**TASK GOAL:**
The records below are to be restated word for word; their pictures are not.

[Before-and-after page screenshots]
--
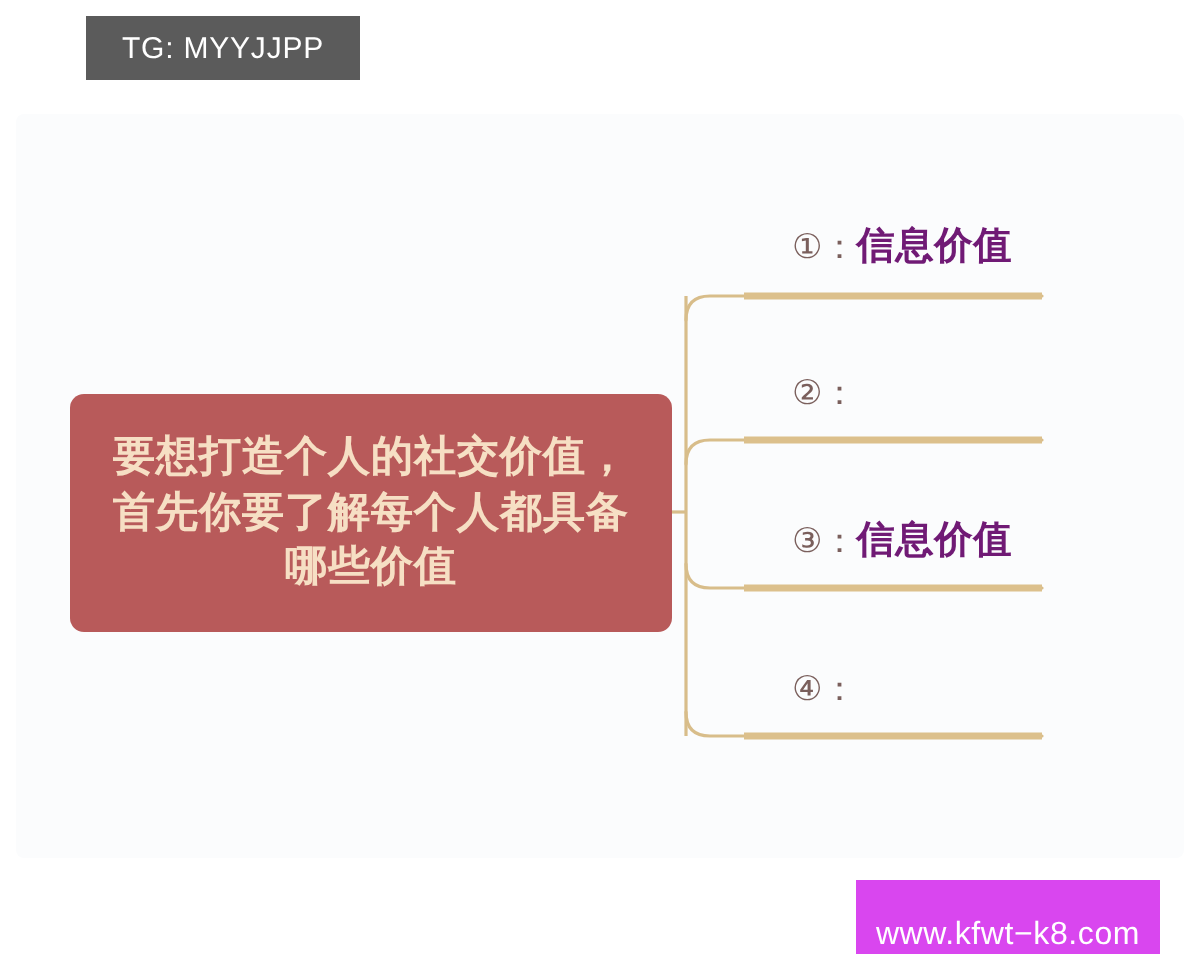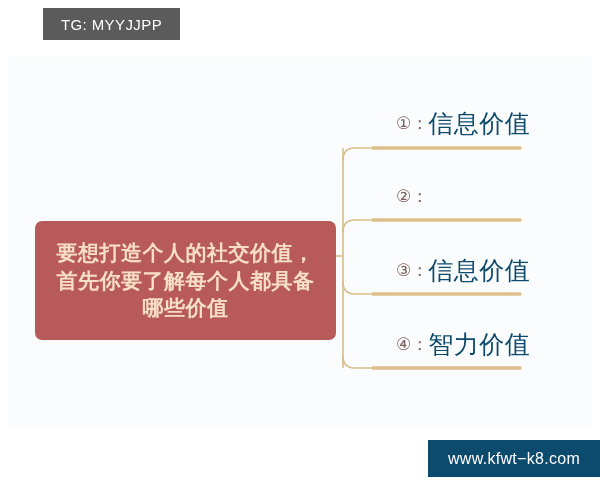--- a/index.html
+++ b/index.html
@@ -91,9 +91,9 @@
     line-height:1;
   }
   .branch-label {
-    color:#0c4a6e;
-    font-size:25px;
-    font-weight:normal;
+    color:#701a75;
+    font-size:19px;
+    font-weight:bold;
     letter-spacing:0.5px;
     line-height:1;
   }

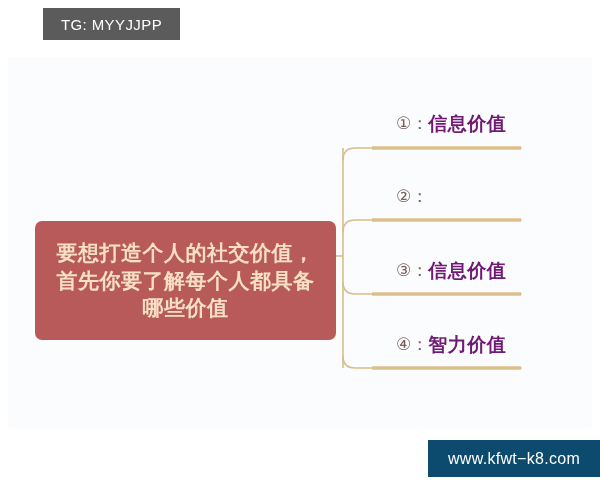--- a/index.html
+++ b/index.html
@@ -53,7 +53,6 @@
     align-items:center;
     justify-content:center;
     padding:6px 16px;
-    margin-top:24px;
   }
   .topic-text {
     color:#f6dfc4;

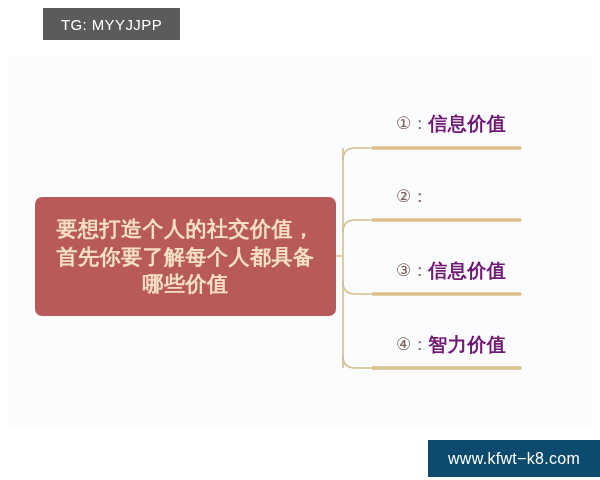--- a/index.html
+++ b/index.html
@@ -172,7 +172,6 @@
   <div class="branch branch-4">
     <span class="branch-num">④</span>
     <span class="branch-colon">：</span>
-    <span class="branch-label">智力价值</span>
   </div>
 
   <div class="site-badge">

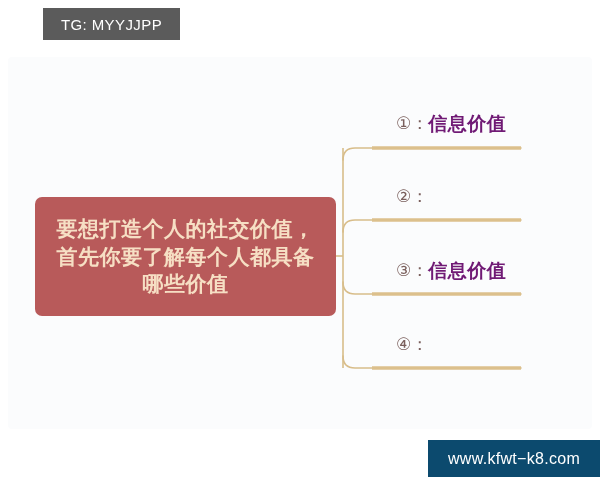--- a/index.html
+++ b/index.html
@@ -106,13 +106,13 @@
   .site-badge {
     position:absolute;
     left:428px; top:440px;
-    width:172px; height:37px;
-    background:#0c4a6e;
+    width:152px; height:37px;
+    background:#d946ef;
     color:#ffffff;
     font-size:16px;
     letter-spacing:0.3px;
     display:flex;
-    align-items:center;
+    align-items:flex-end;
     justify-content:center;
     white-space:nowrap;
   }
--
**PROBLEM SOLUTION:**
--- a/index.html
+++ b/index.html
@@ -91,9 +91,9 @@
     line-height:1;
   }
   .branch-label {
-    color:#0c4a6e;
-    font-size:25px;
-    font-weight:normal;
+    color:#701a75;
+    font-size:19px;
+    font-weight:bold;
     letter-spacing:0.5px;
     line-height:1;
   }

--- a/index.html
+++ b/index.html
@@ -53,7 +53,6 @@
     align-items:center;
     justify-content:center;
     padding:6px 16px;
-    margin-top:24px;
   }
   .topic-text {
     color:#f6dfc4;

--- a/index.html
+++ b/index.html
@@ -172,7 +172,6 @@
   <div class="branch branch-4">
     <span class="branch-num">④</span>
     <span class="branch-colon">：</span>
-    <span class="branch-label">智力价值</span>
   </div>
 
   <div class="site-badge">

--- a/index.html
+++ b/index.html
@@ -106,13 +106,13 @@
   .site-badge {
     position:absolute;
     left:428px; top:440px;
-    width:172px; height:37px;
-    background:#0c4a6e;
+    width:152px; height:37px;
+    background:#d946ef;
     color:#ffffff;
     font-size:16px;
     letter-spacing:0.3px;
     display:flex;
-    align-items:center;
+    align-items:flex-end;
     justify-content:center;
     white-space:nowrap;
   }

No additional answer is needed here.